One of the first Viking earls to take power over the Norse lands in Scotland is as remembered today for his violence as he was for the bizarre comeuppance that eventually caused his downfall.

Sigurd Eysteinsson, known as “Sigurd the Mighty,” was made the second Viking Earl of Orkney sometime around 875 CE. Orkney, the sprawling archipelago of islands off the far northeast tip of Scotland, had first fallen under Viking control (alongside the nearby Shetland Islands) in the late 700s, when an influx of Norwegian settlers began using the islands as a base from which to operate their raids on the Scottish mainland. By the mid-800s, the islands were all incorporated into a single Viking earldom, answerable to the King of Norway, and Sigurd was given control over the region by his brother, the Norwegian Earl Rognvald Eysteinsson.
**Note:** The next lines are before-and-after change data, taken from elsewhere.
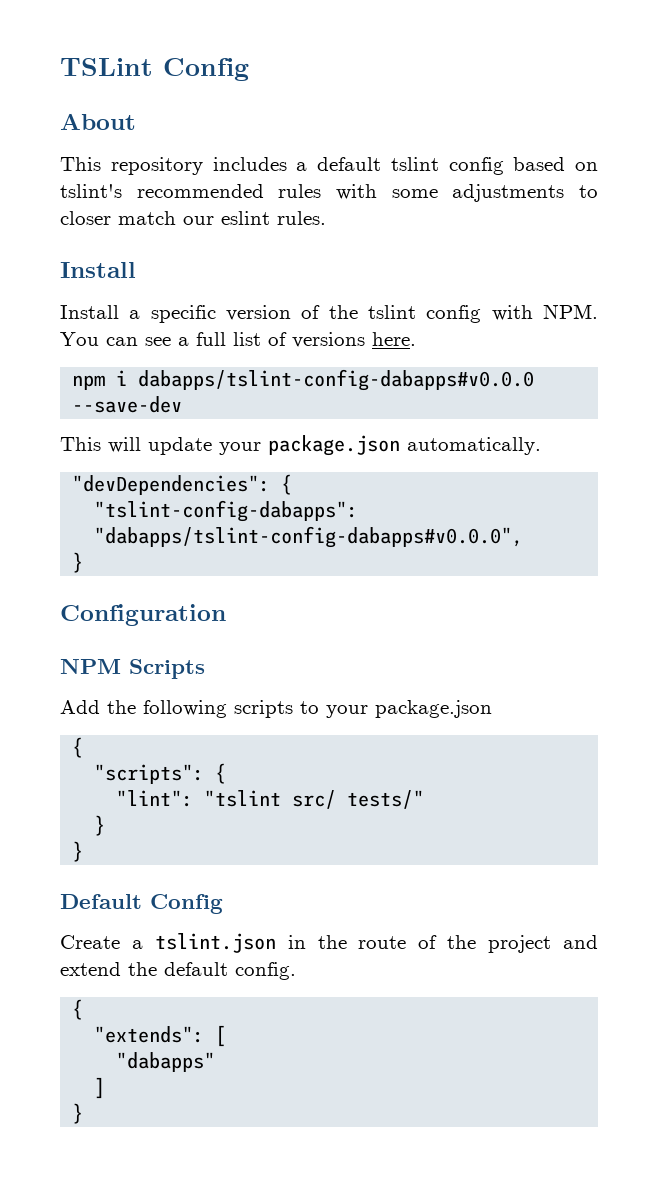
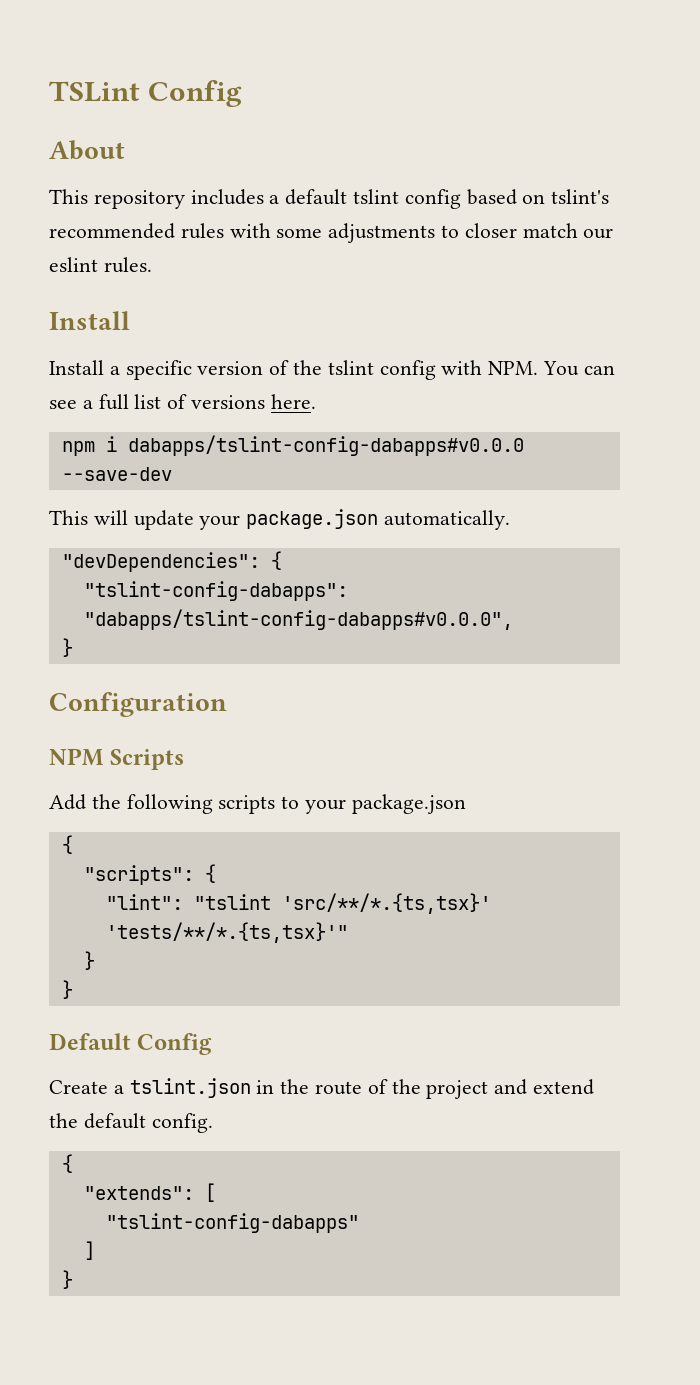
- "lint": "tslint src/ tests/"
+ "lint": "tslint 'src/**/*.{ts,tsx}' 'tests/**/*.{ts,tsx}'"
- "dabapps"
+ "tslint-config-dabapps"

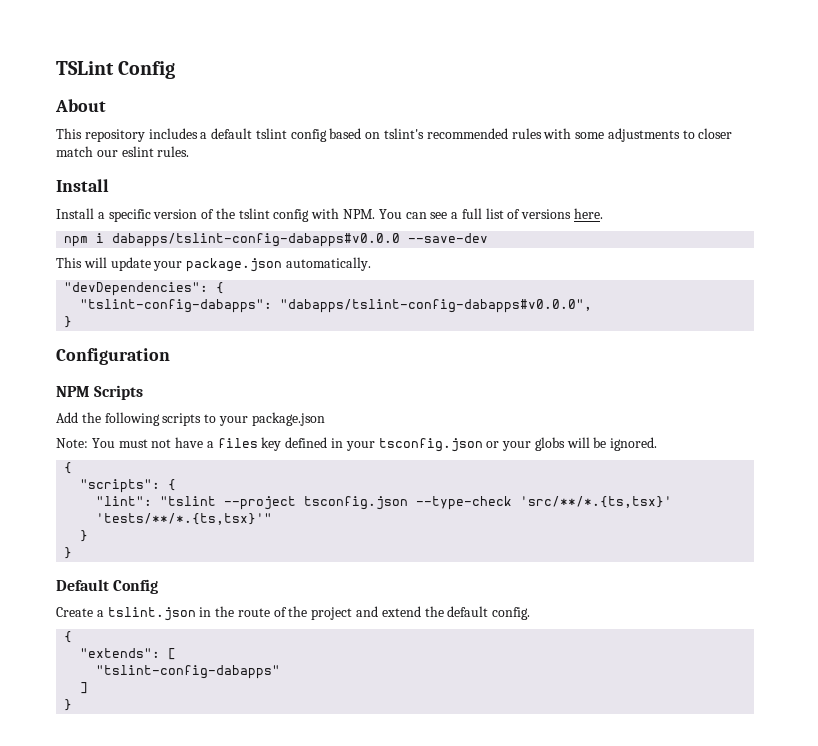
+ Note: You must not have a files key defined in your tsconfig.json or your globs will be ignored.
- "lint": "tslint 'src/**/*.{ts,tsx}' 'tests/**/*.{ts,tsx}'"
+ "lint": "tslint --project tsconfig.json --type-check 'src/**/*.{ts,tsx}' 'tests/**/*.{ts,tsx}'"

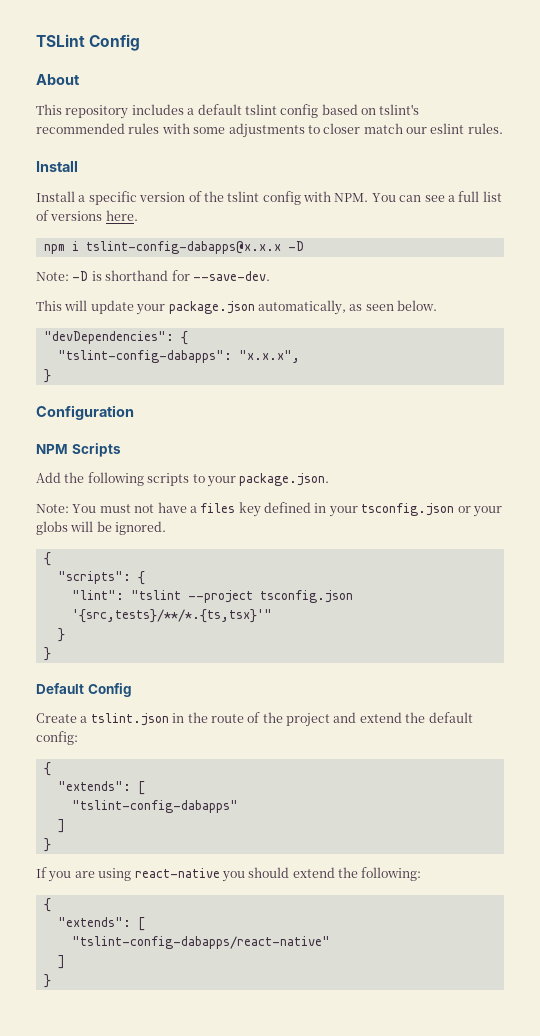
- npm i dabapps/tslint-config-dabapps#v0.0.0 --save-dev
+ npm i tslint-config-dabapps@x.x.x -D
+ Note: -D is shorthand for --save-dev.
- This will update your package.json automatically.
+ This will update your package.json automatically, as seen below.
- "tslint-config-dabapps": "dabapps/tslint-config-dabapps#v0.0.0",
+ "tslint-config-dabapps": "x.x.x",
- Add the following scripts to your package.json
+ Add the following scripts to your package.json.
- "lint": "tslint --project tsconfig.json --type-check 'src/**/*.{ts,tsx}' 'tests/**/*.{ts,tsx}'"
+ "lint": "tslint --project tsconfig.json '{src,tests}/**/*.{ts,tsx}'"
- Create a tslint.json in the route of the project and extend the default config.
+ Create a tslint.json in the route of the project and extend the default config:
+ If you are using react-native you should extend the following:
+ {
+ "extends": [
+ "tslint-config-dabapps/react-native"
+ ]
+ }

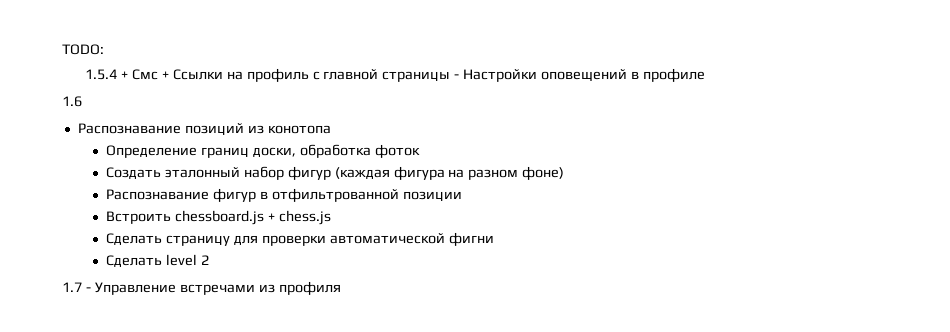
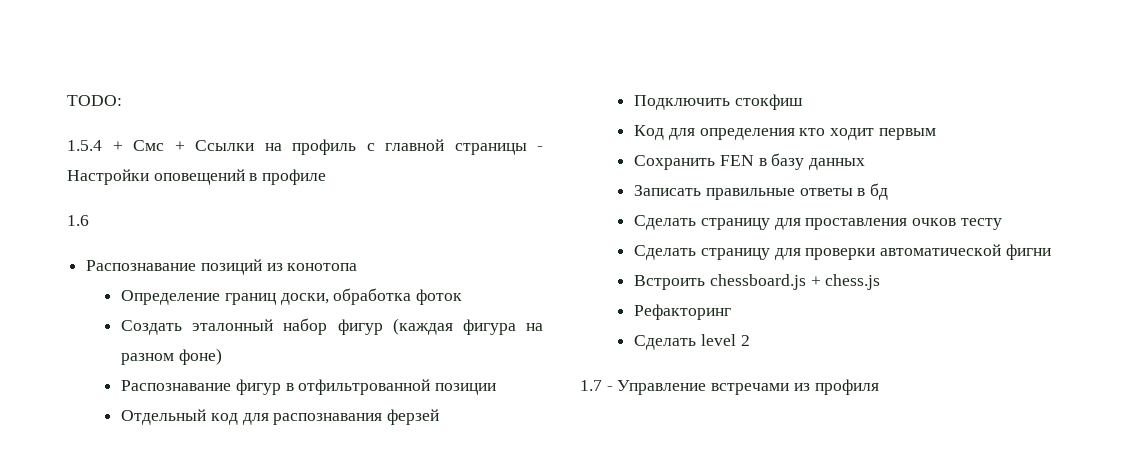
- Встроить chessboard.js + chess.js
+ Отдельный код для распознавания ферзей
+ Подключить стокфиш
+ Код для определения кто ходит первым
+ Сохранить FEN в базу данных
+ Записать правильные ответы в бд
+ Сделать страницу для проставления очков тесту
+ Встроить chessboard.js + chess.js
+ Рефакторинг

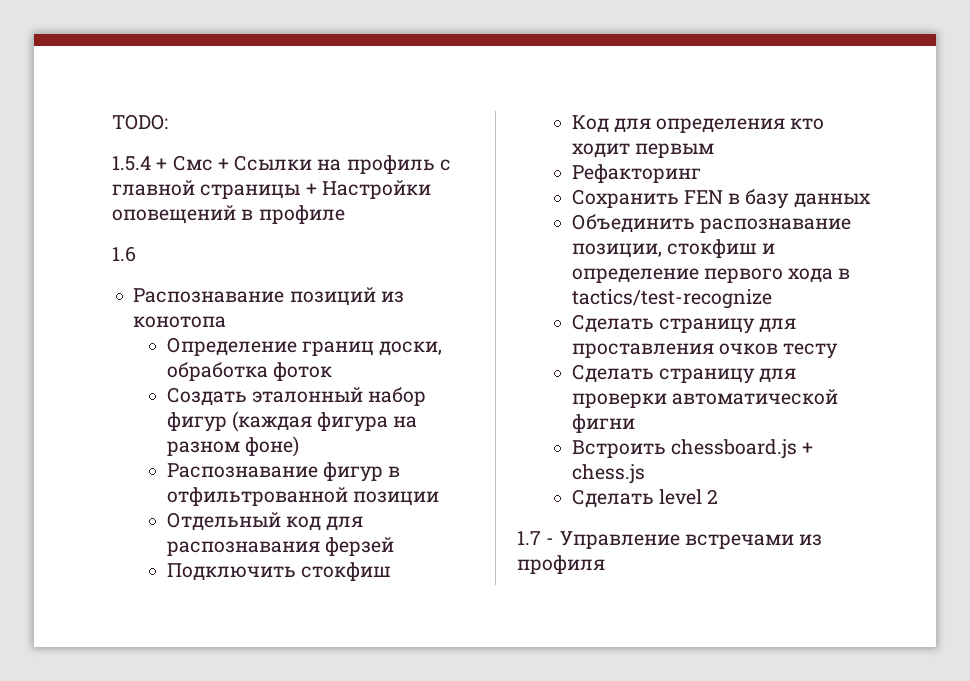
- 1.5.4 + Смс + Ссылки на профиль с главной страницы - Настройки оповещений в профиле
+ 1.5.4 + Смс + Ссылки на профиль с главной страницы + Настройки оповещений в профиле
+ Рефакторинг
- Записать правильные ответы в бд
+ Объединить распознавание позиции, стокфиш и определение первого хода в tactics/test-recognize
- Рефакторинг

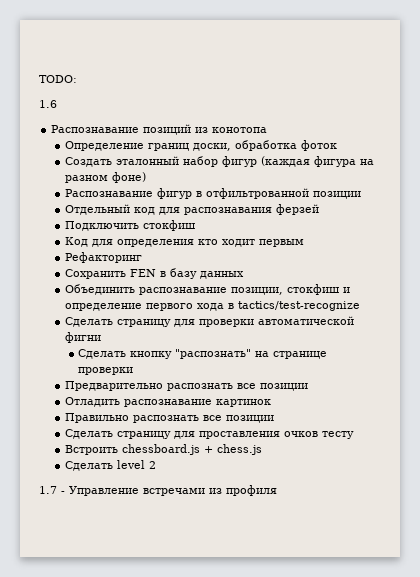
- 1.5.4 + Смс + Ссылки на профиль с главной страницы + Настройки оповещений в профиле
+ Сделать страницу для проверки автоматической фигни
+ Сделать кнопку "распознать" на странице проверки
+ Предварительно распознать все позиции
+ Отладить распознавание картинок
+ Правильно распознать все позиции
  Сделать страницу для проставления очков тесту
- Сделать страницу для проверки автоматической фигни

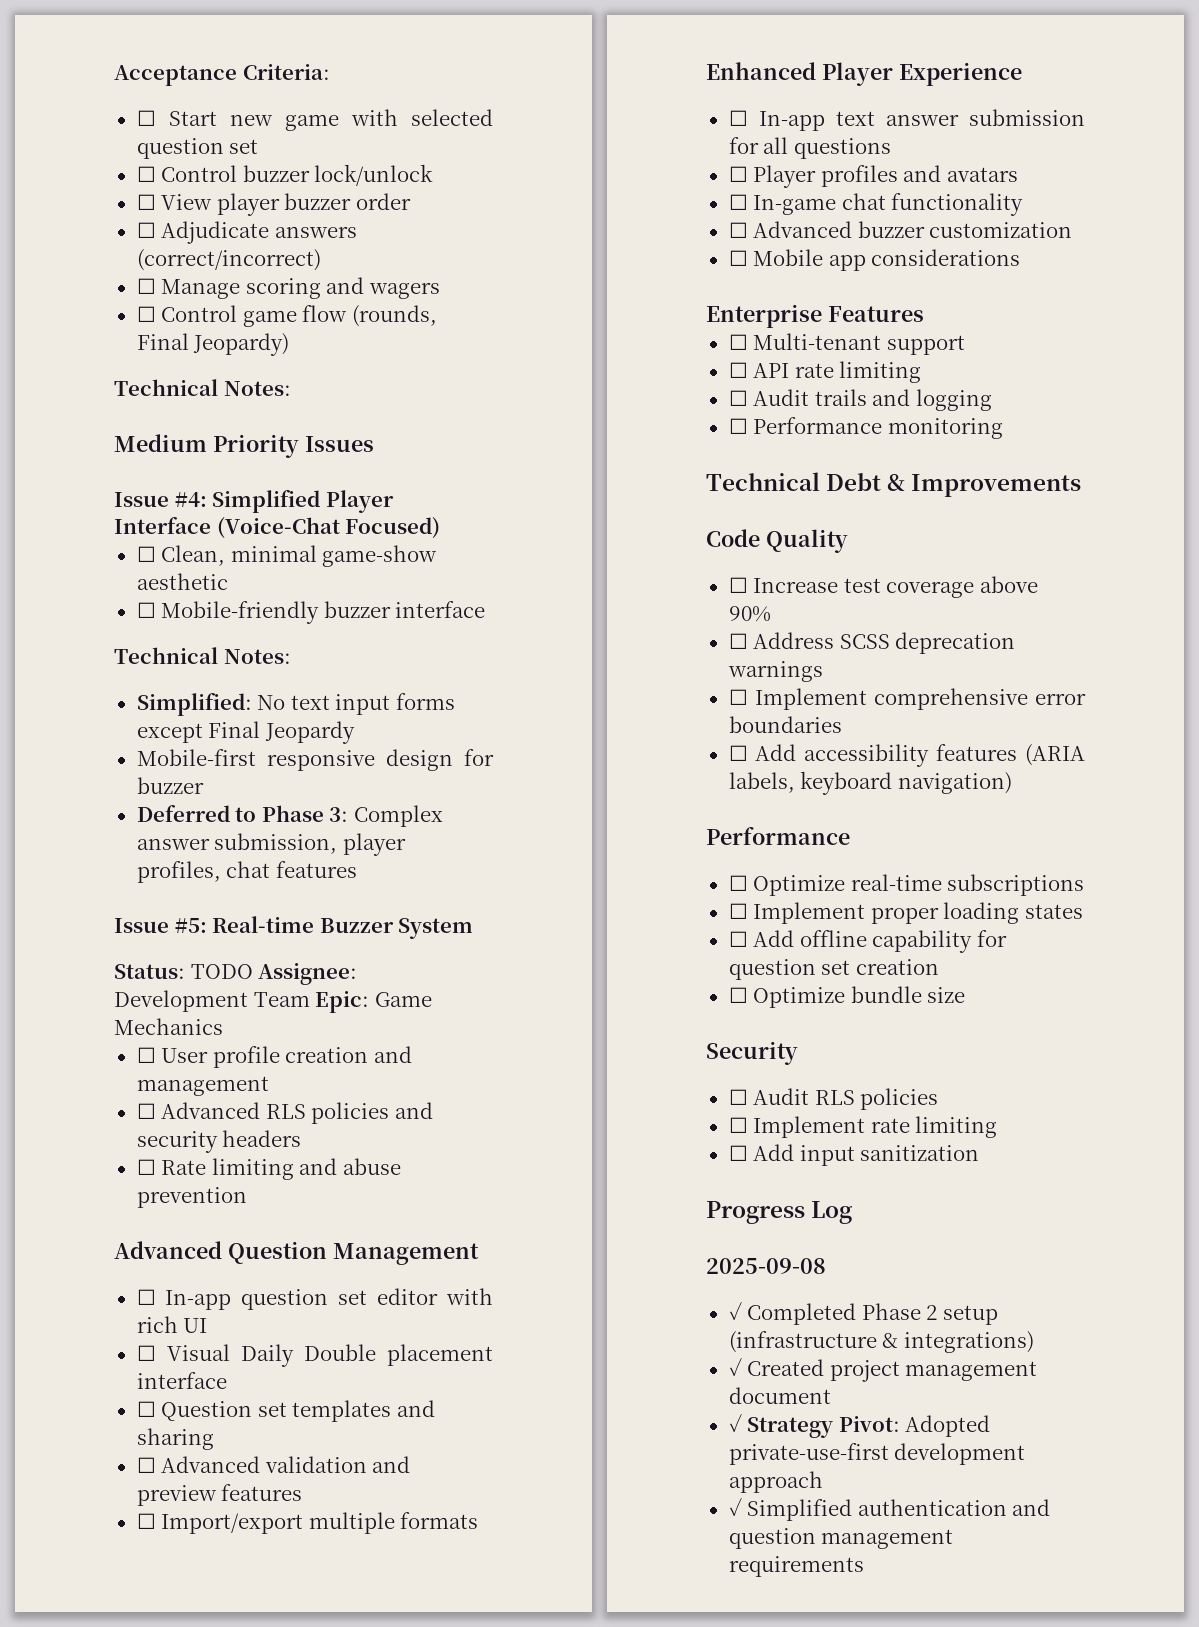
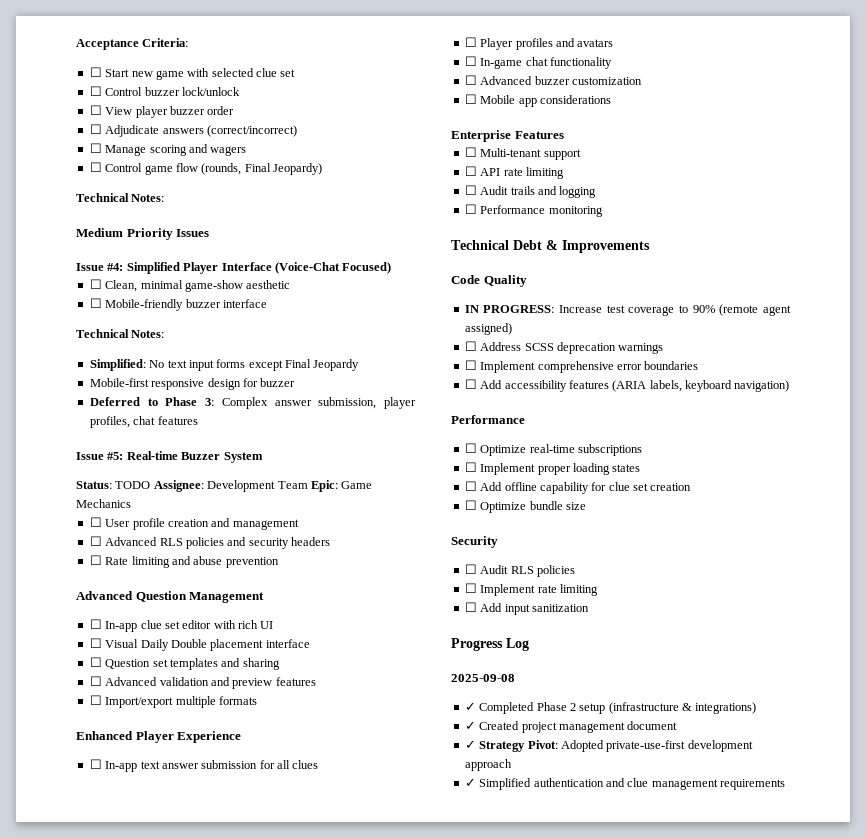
- ☐ Start new game with selected question set
+ ☐ Start new game with selected clue set
- ☐ In-app question set editor with rich UI
+ ☐ In-app clue set editor with rich UI
- ☐ In-app text answer submission for all questions
+ ☐ In-app text answer submission for all clues
- ☐ Increase test coverage above 90%
+ IN PROGRESS: Increase test coverage to 90% (remote agent assigned)
- ☐ Add offline capability for question set creation
+ ☐ Add offline capability for clue set creation
- ✓ Simplified authentication and question management requirements
+ ✓ Simplified authentication and clue management requirements

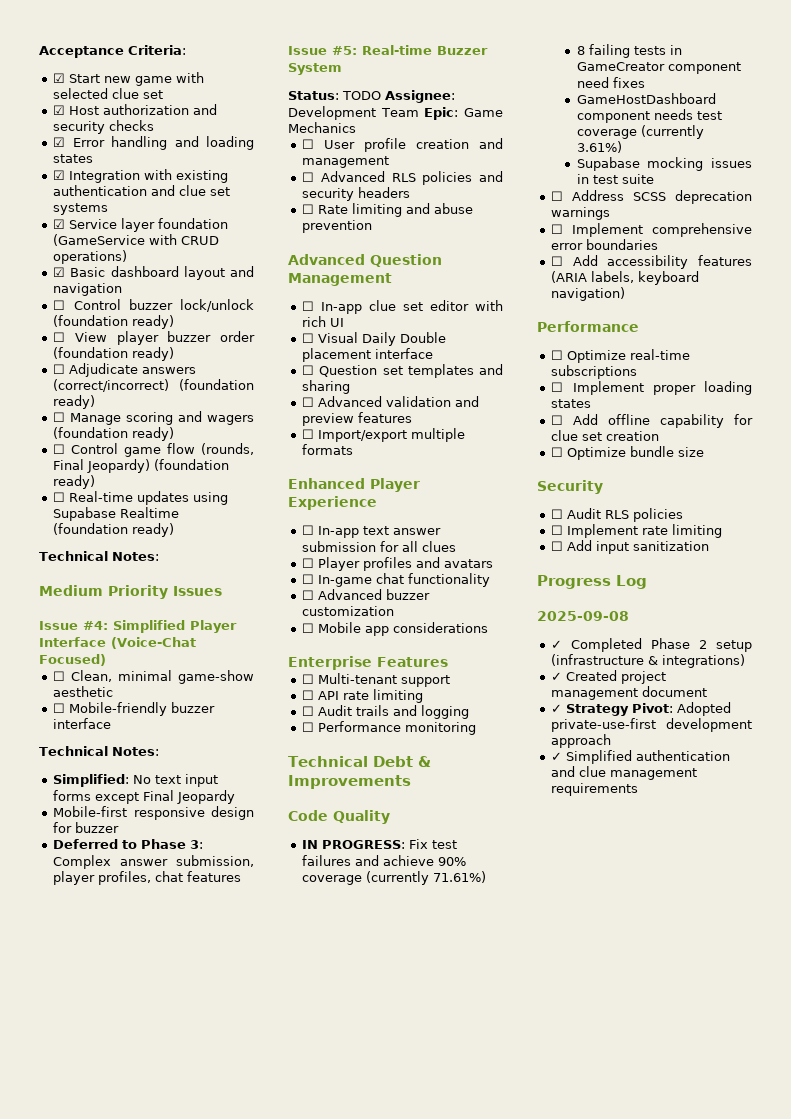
- ☐ Start new game with selected clue set
+ ☑ Start new game with selected clue set
+ ☑ Host authorization and security checks
+ ☑ Error handling and loading states
+ ☑ Integration with existing authentication and clue set systems
+ ☑ Service layer foundation (GameService with CRUD operations)
+ ☑ Basic dashboard layout and navigation
- ☐ Control buzzer lock/unlock
+ ☐ Control buzzer lock/unlock (foundation ready)
- ☐ View player buzzer order
+ ☐ View player buzzer order (foundation ready)
- ☐ Adjudicate answers (correct/incorrect)
+ ☐ Adjudicate answers (correct/incorrect) (foundation ready)
- ☐ Manage scoring and wagers
+ ☐ Manage scoring and wagers (foundation ready)
- ☐ Control game flow (rounds, Final Jeopardy)
+ ☐ Control game flow (rounds, Final Jeopardy) (foundation ready)
+ ☐ Real-time updates using Supabase Realtime (foundation ready)
- IN PROGRESS: Increase test coverage to 90% (remote agent assigned)
+ IN PROGRESS: Fix test failures and achieve 90% coverage (currently 71.61%)
+ 8 failing tests in GameCreator component need fixes
+ GameHostDashboard component needs test coverage (currently 3.61%)
+ Supabase mocking issues in test suite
Sigurd took to his newfound role with gusto, and once established on Orkney, quickly began expanding Viking rule in the area. The Viking Conquest, as it became known, pushed south from Orkney into Scotland’s Caithness peninsula, as Sigurd ruthlessly stole territory from the local Celtic population. Finally, however, in 892 CE Sigurd came up against some resistance.

A local Celtic chieftain known as Mael Brigte the bucktoothed, leader of Moray, raised an army to fight back against Sigurd’s conquest of the area. Mael challenged Sigurd to a simple battle, of equal strength, 40 men on either side, with the victor either taking or retaining control of Mael’s kingdom. Sigurd accepted Mael’s invitation, yet treacherously turned up to the battle with twice the agreed number of men. Sigurd’s 80 Viking soldiers quickly defeated Mael’s band of Celtic fighters, and with his victory assured, Sigurd personally sought out Mael on the battlefield and decapitated him. He then picked up Mael’s head and tied it to his horse’s saddle, to carry it back to Orkney as proof of his uncompromising leadership and victory in battle. Enroute back home, however, Sigurd began to take ill.

On the long journey back north, the “bucktooth” in Mael’s mouth that had given him his less than flattering nickname began to chafe and eventually cut Sigurd’s leg. The wound quickly became infected, and long before he arrived back in Orkney, he died as a result of the injury. Sigurd’s treachery on the battlefield, it seemed, had ultimately proved his undoing.